Task directions. Which lines of the data contain the string "Engine"? Copy every one.

Material to process.

*** Block opens ***

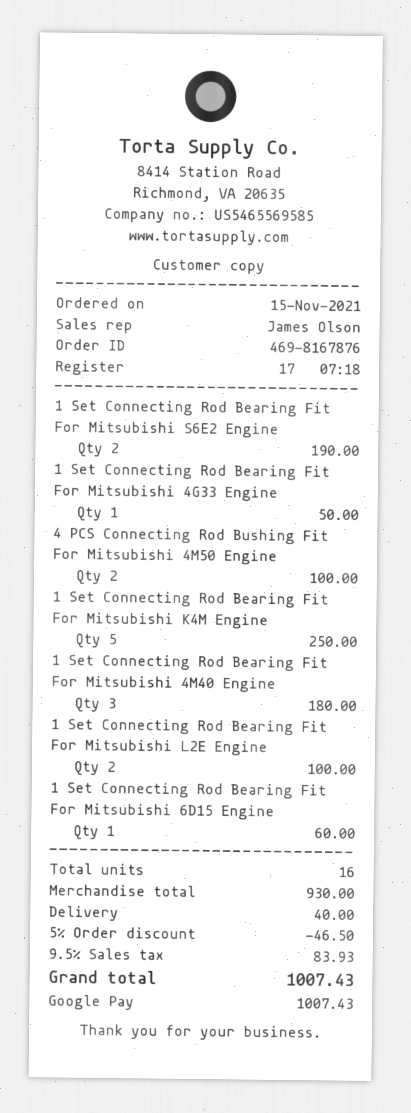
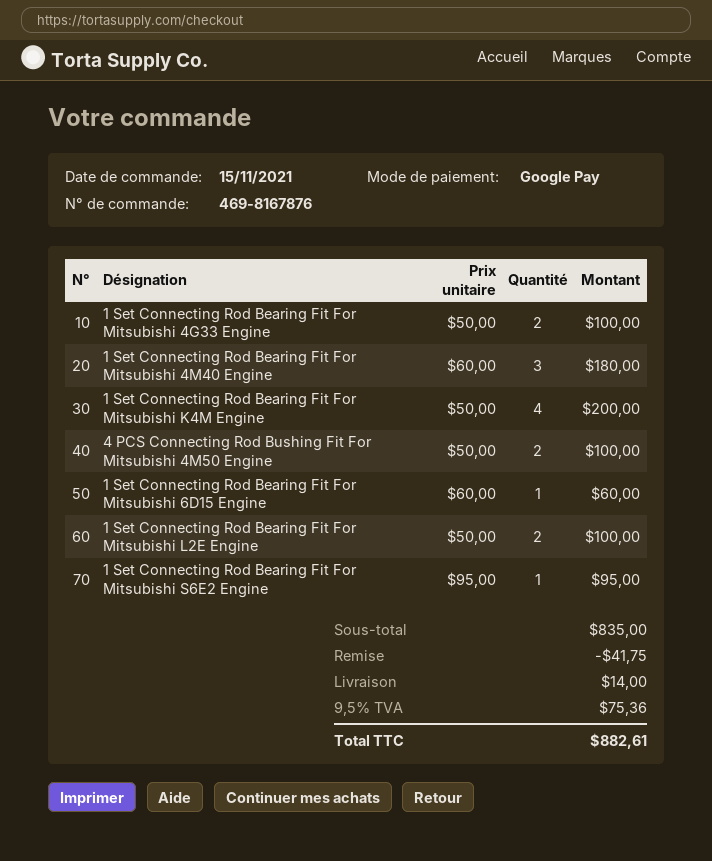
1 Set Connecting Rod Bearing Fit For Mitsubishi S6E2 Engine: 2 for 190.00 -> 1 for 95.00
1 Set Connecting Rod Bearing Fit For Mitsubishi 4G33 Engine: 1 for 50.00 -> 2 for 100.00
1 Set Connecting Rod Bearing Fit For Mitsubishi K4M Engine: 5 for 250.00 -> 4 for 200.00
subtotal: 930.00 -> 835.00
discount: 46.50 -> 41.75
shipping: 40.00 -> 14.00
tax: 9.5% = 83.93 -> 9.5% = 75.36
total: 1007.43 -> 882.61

*** Block closes ***

Exercise answer.
1 Set Connecting Rod Bearing Fit For Mitsubishi S6E2 Engine: 2 for 190.00 -> 1 for 95.00
1 Set Connecting Rod Bearing Fit For Mitsubishi 4G33 Engine: 1 for 50.00 -> 2 for 100.00
1 Set Connecting Rod Bearing Fit For Mitsubishi K4M Engine: 5 for 250.00 -> 4 for 200.00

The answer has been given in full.